La plus grande vulnérabilité des femmes médecins au TSPT correspond à ce que l’on constate dans la population en générale, où les femmes sont deux fois plus susceptibles que les hommes d’en être victimes. Les auteurs de la méta-analyse s’expliquent mal cet écart, mais ils font remarquer que la pandémie peut avoir privé les femmes du réseau social sur lequel elles s’appuient normalement et que la crise sanitaire peut avoir accentué leur traditionnel rôle d’aidante auprès de leurs proches.

Les chercheurs ont mesuré davantage de TSPT aux deux extrêmes d’une carrière médicale, autant parmi les résidents que parmi les médecins plus âgés. Dans le premier cas, le manque d’expérience et les conditions de travail des résidents y sont probablement pour quelque chose.

«Les personnes plus âgées étaient, en général, les plus susceptibles d’avoir des complications en raison de la COVID, a rappelé le docteur Sood. Et les médecins plus âgés étaient aussi plus susceptibles d’avoir à la maison un proche âgé comme eux. Donc tout ça tombe sous le sens.»

Les urgentologues, les anesthésistes, les intensivistes et les médecins de famille étaient plus susceptibles que les autres de présenter des symptômes de trouble du stress post-traumatique.

Les anesthésistes, a cité en exemple le docteur Sood, étaient ceux à qui on demandait de venir ouvrir les voies respiratoires d’un patient qui était presque littéralement en train de se noyer dans ses sécrétions. Les médecins de famille, quant à eux, n’ont pas rencontré les patients critiquement malades, mais ceux qui l’étaient chroniquement sont débarqués en trombes dans leur bureau quand les hôpitaux ont commencé à déborder.

«Ils ont eu tout un fardeau à supporter parce qu’à ce moment-là les hôpitaux acceptaient seulement les patients les plus malades», a rappelé le docteur Sood.

La prévalence de TSPT s’est maintenue au fil du temps, que ce soit entre 2020 et 2021, entre 2021 et 2022, ou même entre 2022 et aujourd’hui. Cela est possiblement attribuable au fait que les symptômes de TSPT peuvent mettre plusieurs mois à émerger, a dit le docteur Sood. On peut aussi supposer que certains médecins ont attendu longtemps avant d’aller chercher de l’aide.

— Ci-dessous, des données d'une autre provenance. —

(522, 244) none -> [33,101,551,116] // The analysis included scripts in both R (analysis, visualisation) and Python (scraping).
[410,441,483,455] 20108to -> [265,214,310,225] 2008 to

On peut enfin penser que la prévalence de 18 % qui a été mesurée n’est que la pointe de l’iceberg puisqu’il y a encore une grande culture du silence au sein de la profession médicale, a-t-il ajouté, même si la situation commence à s’améliorer, possiblement parce qu’on retrouve de plus en plus de femmes parmi les médecins et parce qu’on discute plus librement des enjeux de santé mentale dans la société.

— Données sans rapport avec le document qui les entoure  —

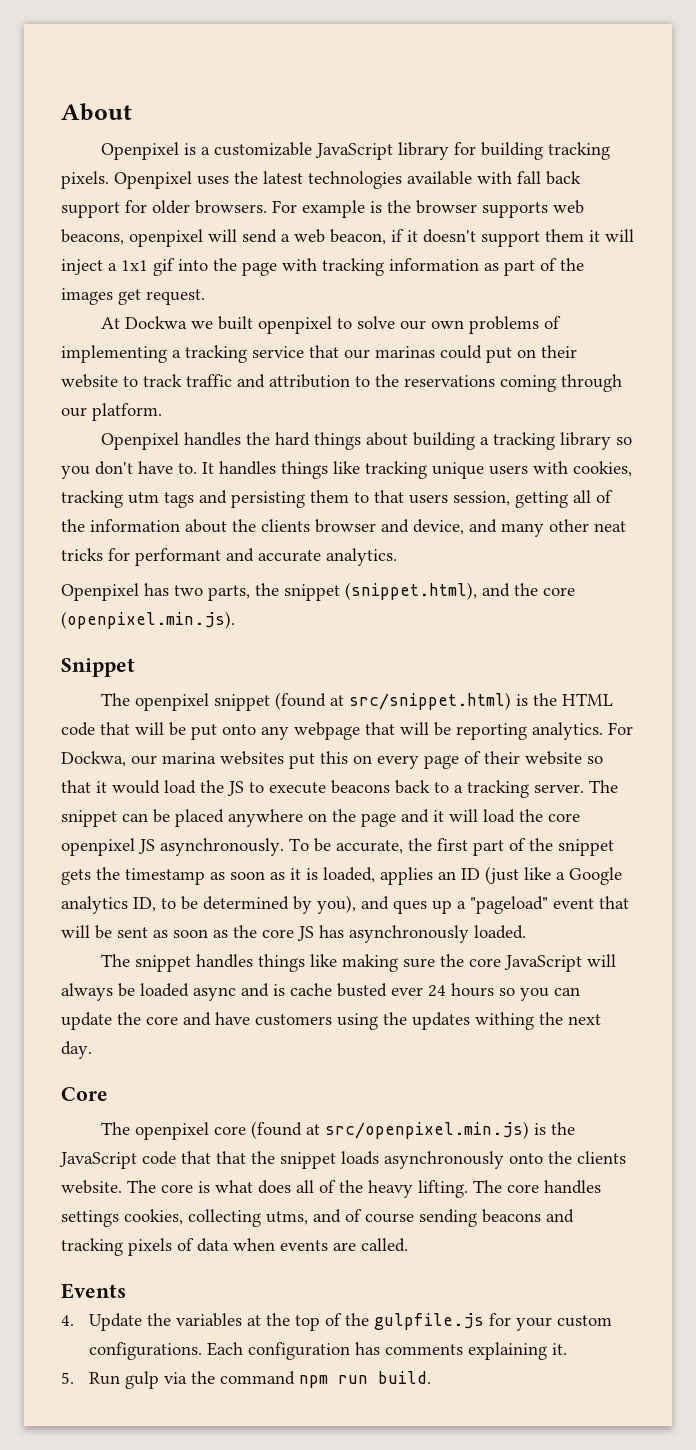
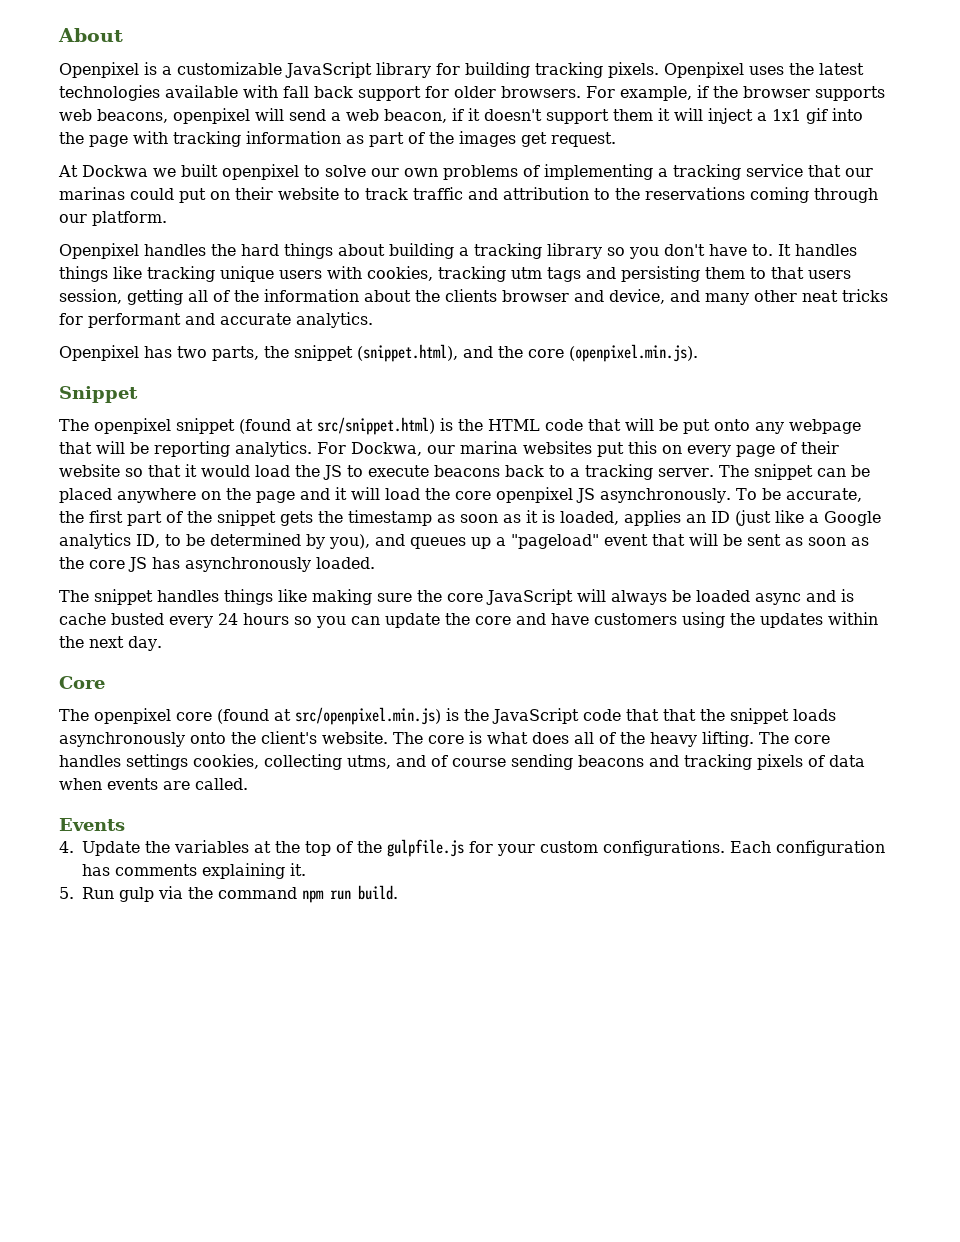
[302,200,382,218] example is -> [619,85,709,101] example, if
[393,900,427,914] ques -> [410,537,466,549] queues
[391,987,423,996] ever -> [169,616,213,628] every
[475,1012,534,1030] withing -> [828,612,878,625] within
[577,1151,626,1164] clients -> [261,731,317,744] client's

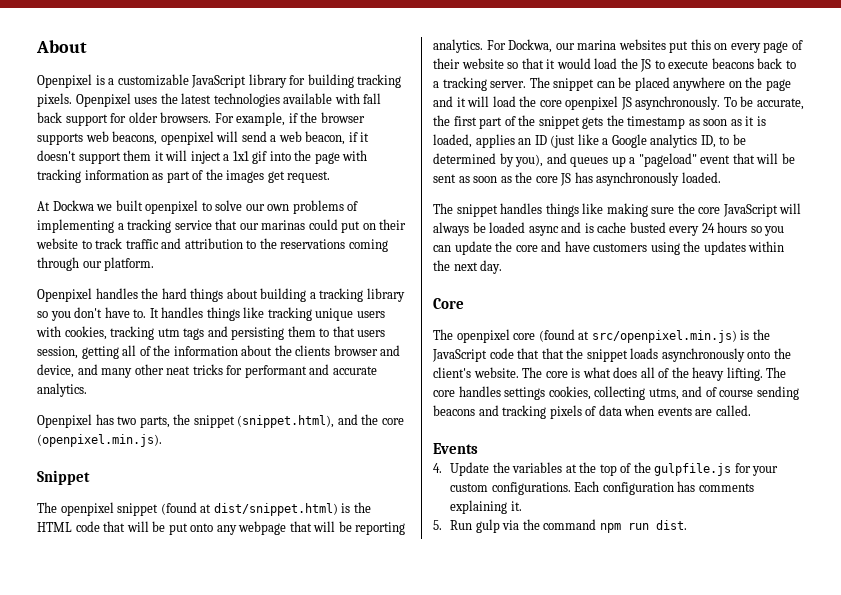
[317,417,435,435] src/snippet.html) -> [213,503,338,516] dist/snippet.html)
[358,885,398,900] build. -> [655,520,687,530] dist.

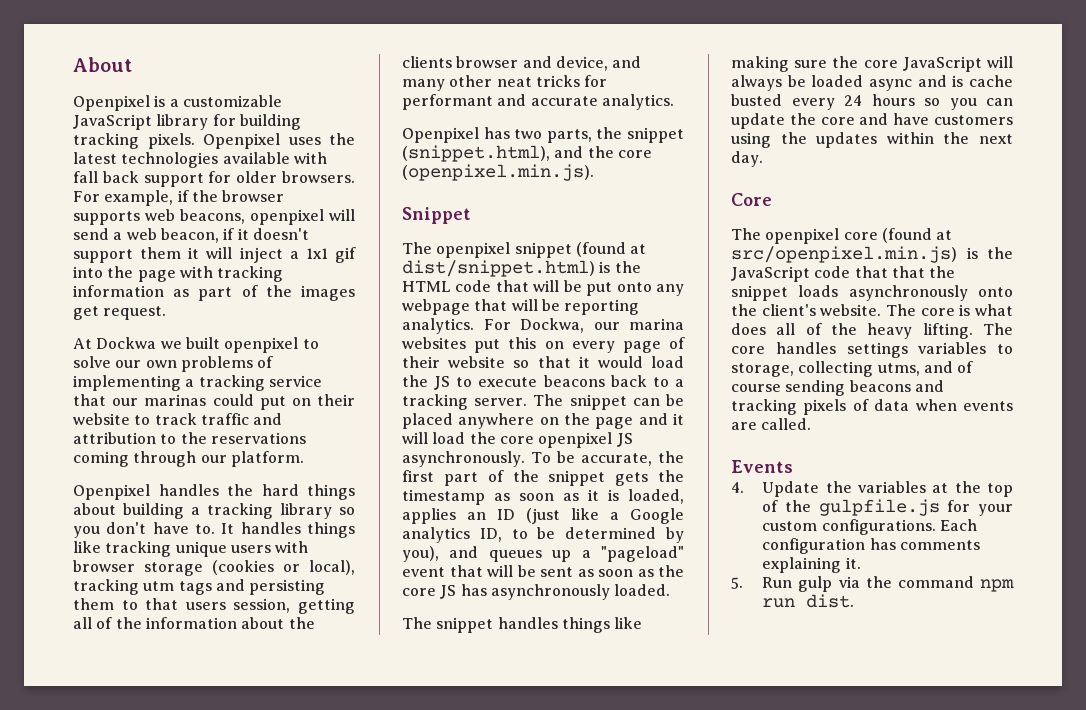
[64,326,107,340] cookies, -> [73,560,355,576] browser storage (cookies or local),
[548,386,591,400] cookies, -> [918,342,1013,354] [731,363,794,377] variables to storage,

Il est presque inévitable que le monde sera un jour confronté à une nouvelle pandémie, a prévenu le docteur Sood. À ce moment, a-t-il dit, il sera important d’accompagner les médecins pour protéger leur santé mentale et de se souvenir que chaque médecin qui n’est plus disponible laisse un millier de patients derrière lui.

«Quand il y a une fusillade dans une école, on envoie des conseillers en traumatisme sur place, a-t-il indiqué en conclusion. On devrait faire la même chose pour les soignants de première ligne. On devrait leur permettre de parler à des psychologues ou à des groupes de soutien en temps réel pour amortir le choc et les aider. Une société en santé a besoin de médecins en santé.»

Les conclusions de cette étude ont été publiées par le journal médical JAMA Network Open.